## TO DO
Would you print every entry below exactly as written, omitting the images?

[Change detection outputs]
-=-=-=-=-

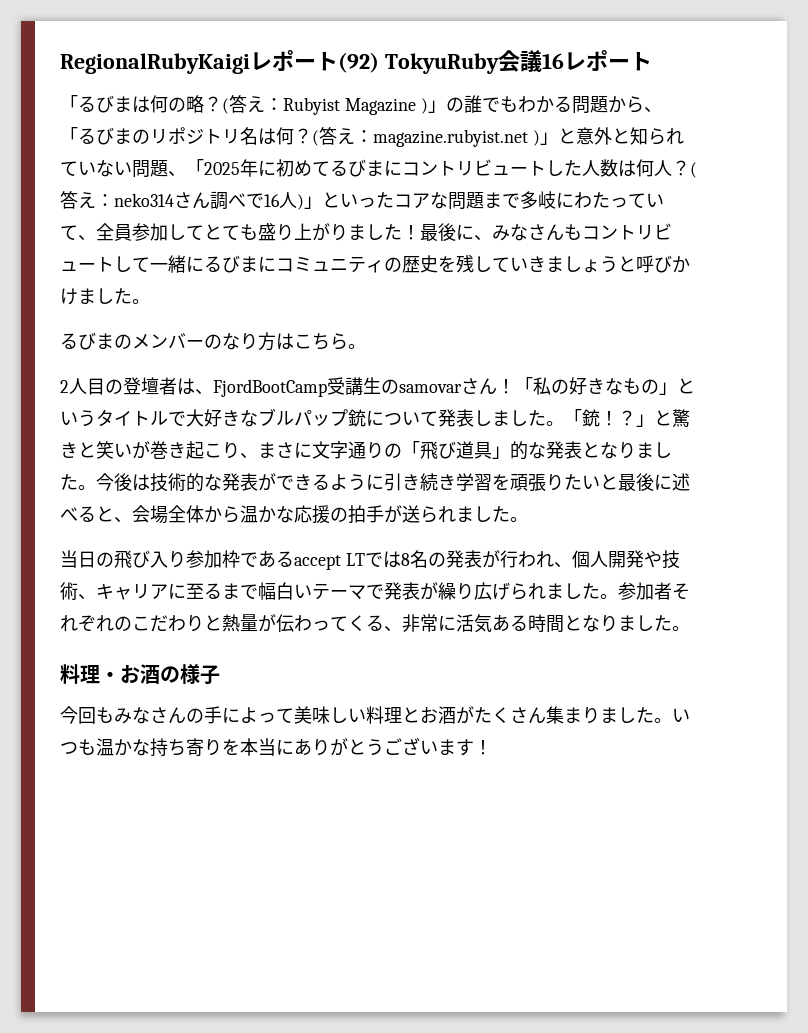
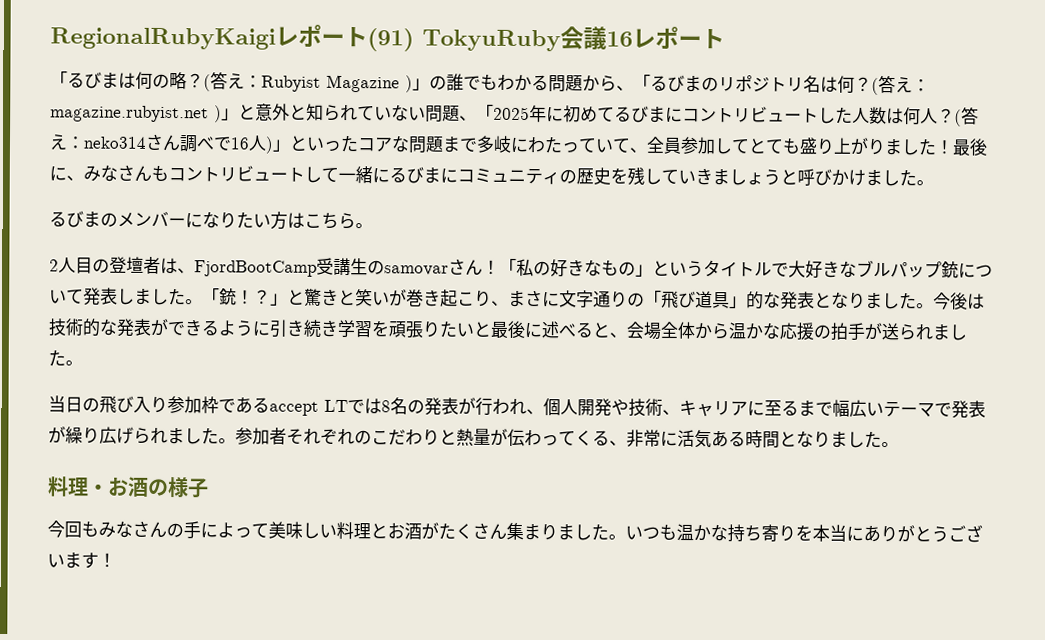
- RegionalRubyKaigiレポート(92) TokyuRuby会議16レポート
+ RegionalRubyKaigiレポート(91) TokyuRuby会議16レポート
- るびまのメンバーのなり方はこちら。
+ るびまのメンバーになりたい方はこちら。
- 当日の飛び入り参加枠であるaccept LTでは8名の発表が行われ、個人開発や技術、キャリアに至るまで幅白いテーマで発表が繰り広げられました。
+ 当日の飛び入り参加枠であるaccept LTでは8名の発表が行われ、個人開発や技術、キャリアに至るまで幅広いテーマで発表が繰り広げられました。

-=-=-=-=-

## REPLY TO THE TASK
- RegionalRubyKaigiレポート(92) TokyuRuby会議16レポート
+ RegionalRubyKaigiレポート(91) TokyuRuby会議16レポート
- るびまのメンバーのなり方はこちら。
+ るびまのメンバーになりたい方はこちら。
- 当日の飛び入り参加枠であるaccept LTでは8名の発表が行われ、個人開発や技術、キャリアに至るまで幅白いテーマで発表が繰り広げられました。
+ 当日の飛び入り参加枠であるaccept LTでは8名の発表が行われ、個人開発や技術、キャリアに至るまで幅広いテーマで発表が繰り広げられました。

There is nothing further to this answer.